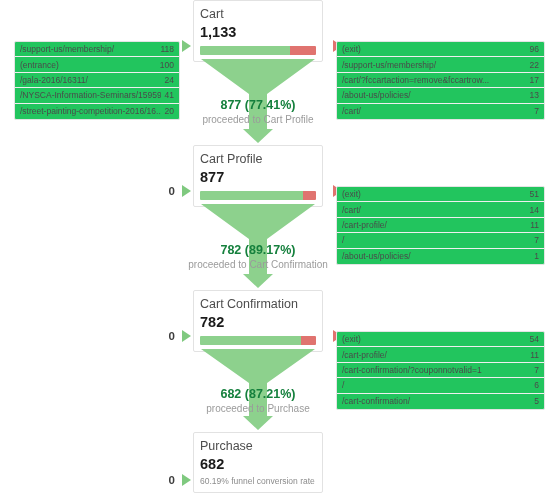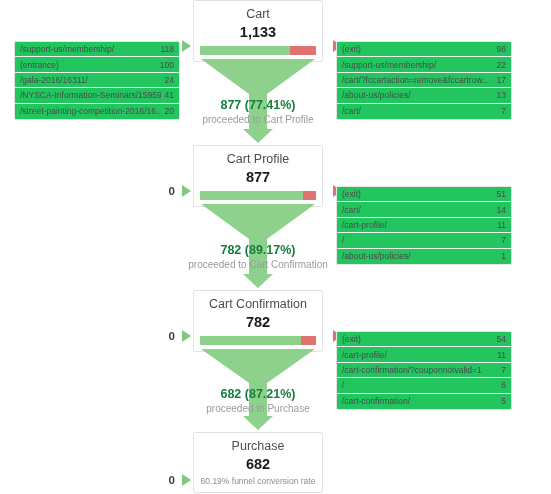--- a/index.html
+++ b/index.html
@@ -25,21 +25,20 @@
   
   .stage-box {
     position: absolute;
     left: 193px;
     width: 130px;
     box-sizing: border-box;
     background: #ffffff;
     border: 1px solid #e2e2e2;
     border-radius: 2px;
     padding: 6px 6px 0 6px;
-    text-align: center;
   }
   .stage-title {
     font-size: 12.5px;
     color: #4d4d4d;
     line-height: 15px;
     white-space: nowrap;
   }
   .stage-value {
     font-size: 14.5px;
     font-weight: bold;
@@ -129,21 +128,21 @@
   
   .tbl {
     position: absolute;
     box-sizing: border-box;
     border: 1px solid #e4e4e4;
     border-radius: 2px;
     background: #22c55e;
     overflow: hidden;
   }
   .tbl-left  { left: 14px;  width: 166px; }
-  .tbl-right { left: 336px; width: 176px; }
+  .tbl-right { left: 336px; width: 209px; }
   .tbl-row {
     display: flex;
     align-items: center;
     height: 15.4px;
     border-bottom: 1px solid #efefef;
     font-size: 8.5px;
     color: #4a4a4a;
     padding: 0 5px;
     box-sizing: border-box;
   }

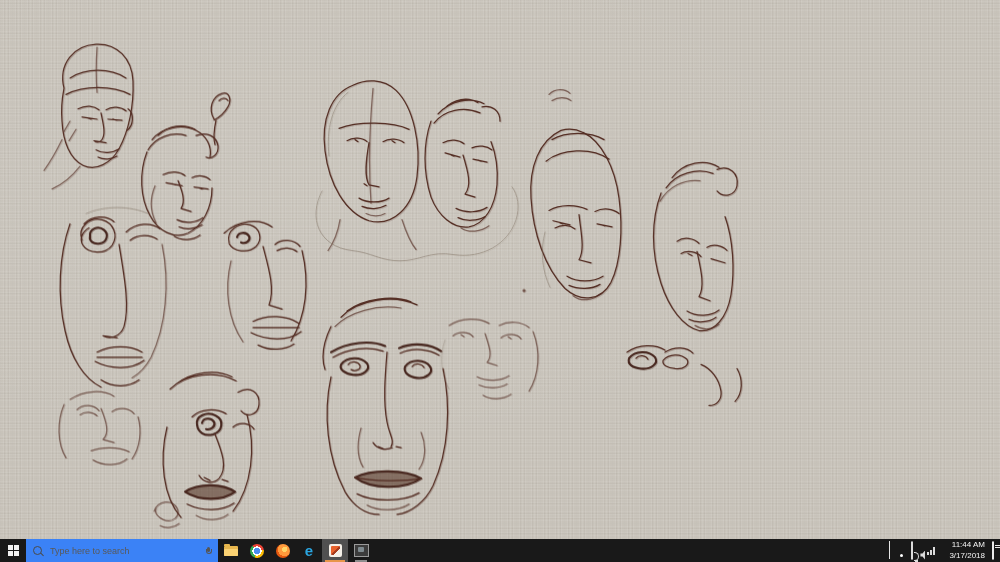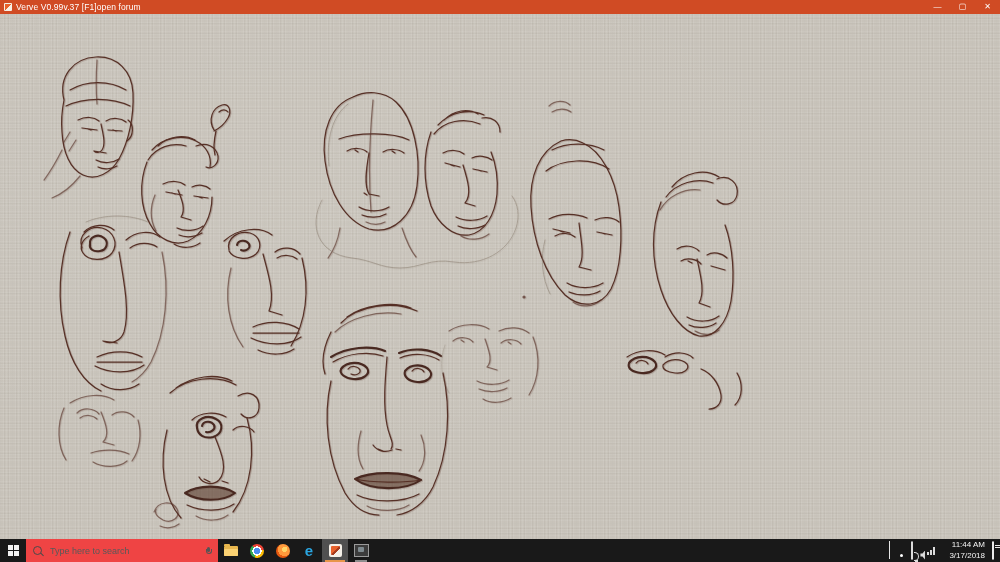--- a/index.html
+++ b/index.html
@@ -32,21 +32,21 @@
   .hv{stroke:#3d1a12;stroke-width:2.1;}
   .ft{stroke:#7a6b5c;opacity:.45;stroke-width:1;}
   .md{opacity:.62;}
   .fl{fill:#45200f;fill-opacity:.5;}
 
   
   .taskbar{height:23px;background:#191919;display:flex;align-items:stretch;flex:0 0 auto;}
   .start{width:26px;display:flex;align-items:center;justify-content:center;cursor:pointer;}
   .winlogo{display:grid;grid-template-columns:5px 5px;grid-template-rows:5px 5px;gap:1px;}
   .winlogo span{background:#f2f2f2;}
-  .searchbox{width:178px;background:#ef4444;display:flex;align-items:center;gap:6px;padding:0 7px;cursor:text;}
+  .searchbox{width:178px;background:#3b82f6;display:flex;align-items:center;gap:6px;padding:0 7px;cursor:text;}
   .mag{width:7px;height:7px;border:1.4px solid #4a4a4a;border-radius:50%;position:relative;flex:0 0 auto;}
   .mag::after{content:'';position:absolute;width:4px;height:1.4px;background:#4a4a4a;transform:rotate(45deg);right:-3px;bottom:-1px;}
   .searchbox input{flex:1;border:none;background:transparent;outline:none;font-size:9px;color:#333;font-family:"Liberation Sans",sans-serif;min-width:0;}
   .searchbox input::placeholder{color:#595959;opacity:1;}
   .mic{width:5px;height:8px;position:relative;flex:0 0 auto;}
   .mic::before{content:'';position:absolute;left:1px;top:0;width:3px;height:5px;background:#555;border-radius:2px;}
   .mic::after{content:'';position:absolute;left:0;top:2px;width:4px;height:4px;border:1px solid #555;border-top:none;border-radius:0 0 4px 4px;}
 
   .task-icons{display:flex;align-items:stretch;}
   .slot{width:26px;display:flex;align-items:center;justify-content:center;position:relative;cursor:pointer;}
@@ -88,31 +88,20 @@
   .pen{width:9px;height:2px;background:#dcdcdc;border-radius:1px;transform:rotate(-45deg);}
   .clock{display:flex;flex-direction:column;justify-content:center;align-items:flex-end;color:#f5f5f5;font-size:8px;line-height:1.3;}
   .ac{width:11px;height:11px;border:1px solid #ececec;border-radius:1px;position:relative;}
   .ac::after{content:'';position:absolute;left:2px;top:3px;width:6px;height:1px;background:#ececec;box-shadow:0 2px 0 #ececec;}
 </style>
 </head>
 <body>
 
 <div class="screen">
 
-  <div class="titlebar">
-    <div class="title-left">
-      <span class="app-icon"></span>
-      <span class="title-text">Verve V0.99v.37 [F1]open forum</span>
-    </div>
-    <div class="win-controls">
-      <span class="wbtn">—</span>
-      <span class="wbtn">▢</span>
-      <span class="wbtn close">✕</span>
-    </div>
-  </div>
 
   <div class="canvas" title="Loose sepia ink sketch studies of thirteen faces drawn on a linen-textured gray-beige painting canvas">
     <svg viewBox="0 14 1000 525" preserveAspectRatio="none">
       <g id="ink" class="ink" fill="none" stroke="#4a2016" stroke-width="1.25" stroke-linecap="round" stroke-linejoin="round" opacity="0.88">
 
         <g>
           <path d="M64,100 C58,76 74,58 96,57 C117,56 132,71 133,93 C134,116 129,141 119,159 C111,173 96,181 83,175 C70,169 63,152 62,132 C61,121 62,110 64,100"></path>
           <path d="M66,106 C84,97 112,97 130,106"></path>
           <path d="M70,90 C86,80 110,80 126,90"></path>
           <path d="M97,60 C96,75 96,92 97,104" class="md"></path>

☆ ☆ ☆

Problem to solve:
Every line in the records above that contains the word "auto" is to be copied out.

Task response:
   .taskbar{height:23px;background:#191919;display:flex;align-items:stretch;flex:0 0 auto;}
   .mag{width:7px;height:7px;border:1.4px solid #4a4a4a;border-radius:50%;position:relative;flex:0 0 auto;}
   .mic{width:5px;height:8px;position:relative;flex:0 0 auto;}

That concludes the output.